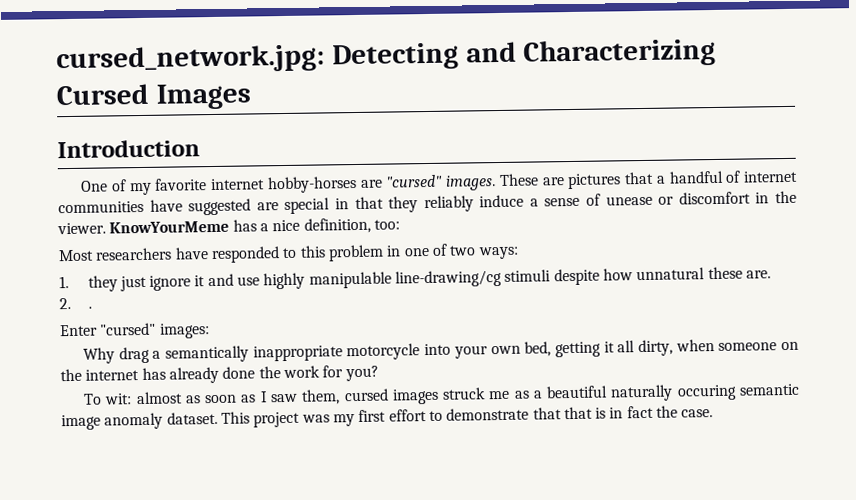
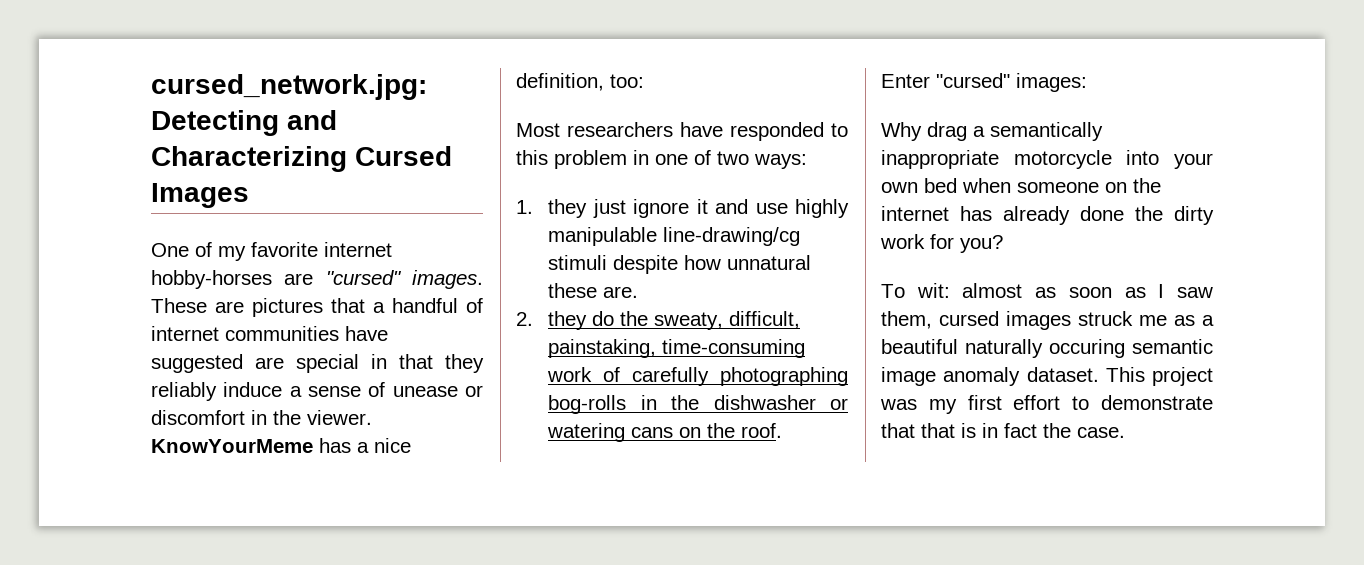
- Introduction
- 2. .
+ 2. they do the sweaty, difficult, painstaking, time-consuming work of carefully photographing bog-rolls in the dishwasher or watering cans on the roof.
- Why drag a semantically inappropriate motorcycle into your own bed, getting it all dirty, when someone on the internet has already done the work for you?
+ Why drag a semantically inappropriate motorcycle into your own bed when someone on the internet has already done the dirty work for you?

> Try it: Only the lines from the one with "- Why drag a" through the final line above belong in the answer, each reproduced word for word.

> Exercise response:
- Why drag a semantically inappropriate motorcycle into your own bed, getting it all dirty, when someone on the internet has already done the work for you?
+ Why drag a semantically inappropriate motorcycle into your own bed when someone on the internet has already done the dirty work for you?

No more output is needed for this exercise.